-- Directions for this task --
Whichever lines of the entries hold the word "class" should be identified and copied.

(Source material Opens)

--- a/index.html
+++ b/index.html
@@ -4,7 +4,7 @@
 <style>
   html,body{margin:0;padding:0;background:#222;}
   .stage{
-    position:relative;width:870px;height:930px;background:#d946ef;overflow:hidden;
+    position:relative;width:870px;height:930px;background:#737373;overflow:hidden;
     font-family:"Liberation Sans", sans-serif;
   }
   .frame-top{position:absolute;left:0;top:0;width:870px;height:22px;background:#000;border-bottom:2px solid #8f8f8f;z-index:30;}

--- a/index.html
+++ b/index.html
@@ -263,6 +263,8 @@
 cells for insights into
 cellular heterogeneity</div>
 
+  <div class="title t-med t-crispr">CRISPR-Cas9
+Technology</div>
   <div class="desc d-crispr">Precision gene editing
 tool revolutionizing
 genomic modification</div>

(Source material Closes)
(Source material Opens)

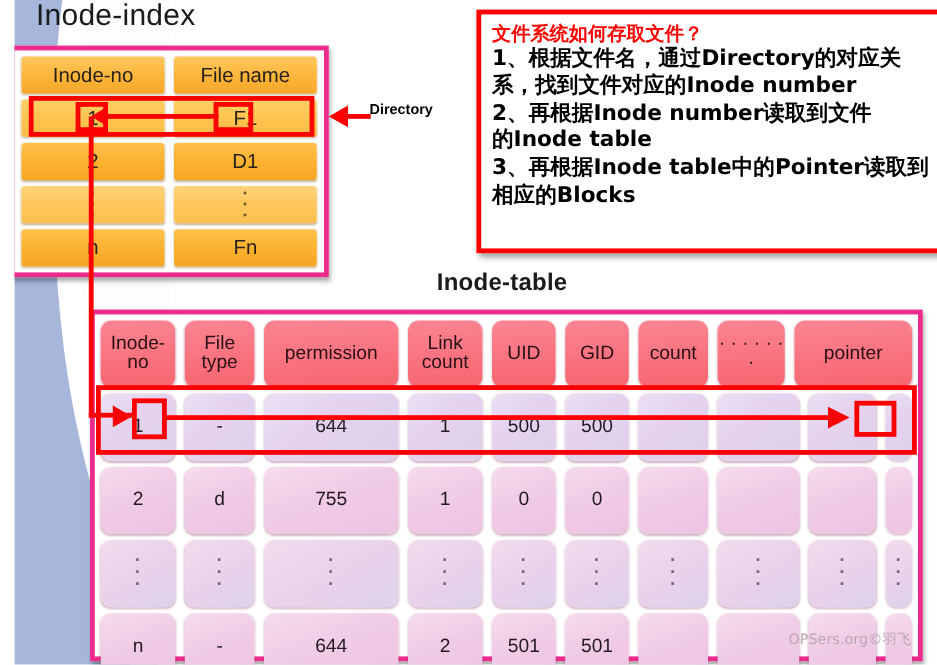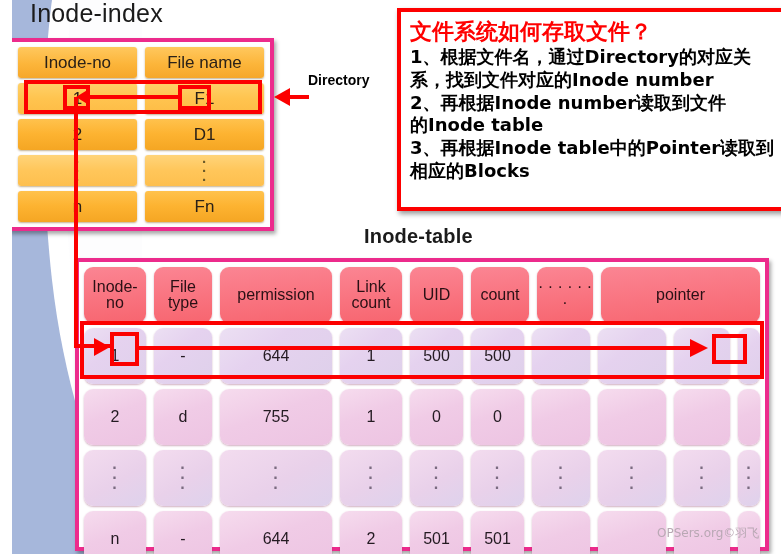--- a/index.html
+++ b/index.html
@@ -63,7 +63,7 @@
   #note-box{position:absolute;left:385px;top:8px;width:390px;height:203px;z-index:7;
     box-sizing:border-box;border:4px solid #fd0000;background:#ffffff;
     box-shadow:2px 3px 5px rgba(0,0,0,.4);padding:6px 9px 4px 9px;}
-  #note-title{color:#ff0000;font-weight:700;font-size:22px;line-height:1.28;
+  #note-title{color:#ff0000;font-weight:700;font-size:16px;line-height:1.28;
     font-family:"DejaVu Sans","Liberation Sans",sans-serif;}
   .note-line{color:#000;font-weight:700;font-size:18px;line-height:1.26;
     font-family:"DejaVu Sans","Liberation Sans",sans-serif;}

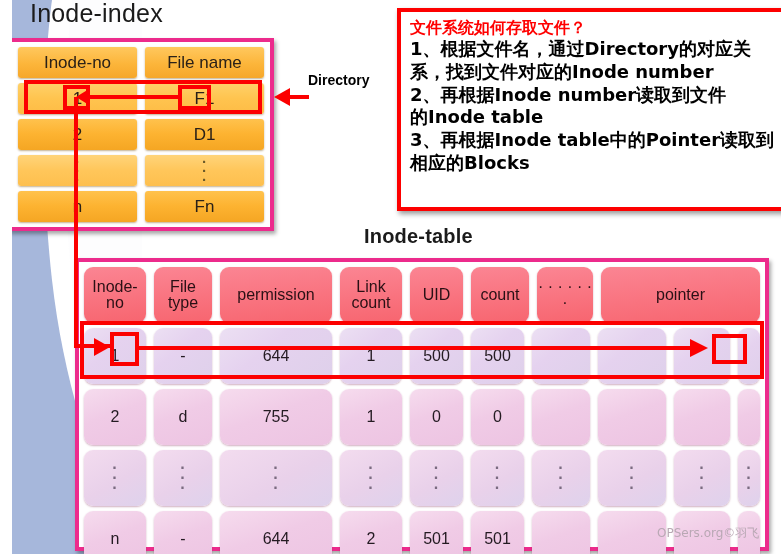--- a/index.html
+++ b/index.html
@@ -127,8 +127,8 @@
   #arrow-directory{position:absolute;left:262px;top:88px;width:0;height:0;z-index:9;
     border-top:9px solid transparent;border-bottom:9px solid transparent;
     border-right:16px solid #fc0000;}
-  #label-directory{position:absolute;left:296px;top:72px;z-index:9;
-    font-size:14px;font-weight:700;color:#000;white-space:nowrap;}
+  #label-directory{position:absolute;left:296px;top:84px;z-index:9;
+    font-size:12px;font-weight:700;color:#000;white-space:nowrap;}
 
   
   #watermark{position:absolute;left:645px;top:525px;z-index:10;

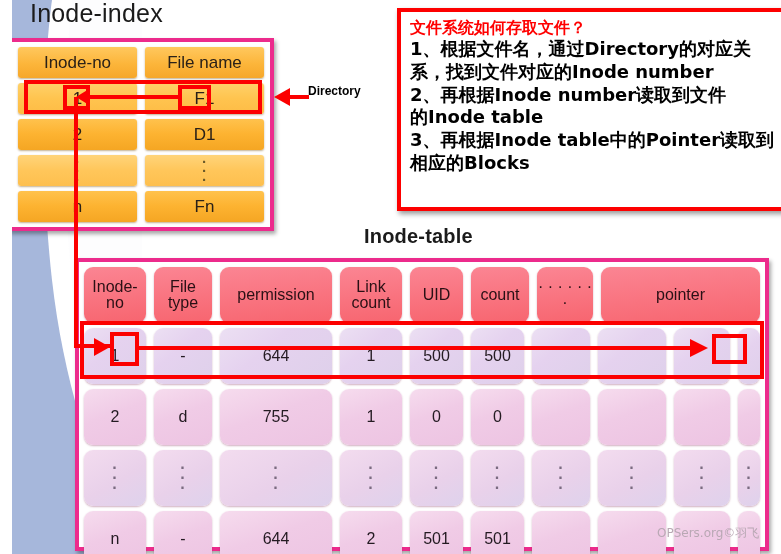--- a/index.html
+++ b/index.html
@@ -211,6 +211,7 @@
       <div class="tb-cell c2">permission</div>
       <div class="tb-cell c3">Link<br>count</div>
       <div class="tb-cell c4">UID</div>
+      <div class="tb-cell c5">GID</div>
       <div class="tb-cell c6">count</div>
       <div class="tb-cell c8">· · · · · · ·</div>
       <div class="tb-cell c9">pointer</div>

(Source material Closes)

-- Your solution --
+  <div class="title t-med t-crispr">CRISPR-Cas9
   <div class="desc d-crispr">Precision gene editing
       <div class="tb-cell c2">permission</div>
       <div class="tb-cell c3">Link<br>count</div>
       <div class="tb-cell c4">UID</div>
+      <div class="tb-cell c5">GID</div>
       <div class="tb-cell c6">count</div>
       <div class="tb-cell c8">· · · · · · ·</div>
       <div class="tb-cell c9">pointer</div>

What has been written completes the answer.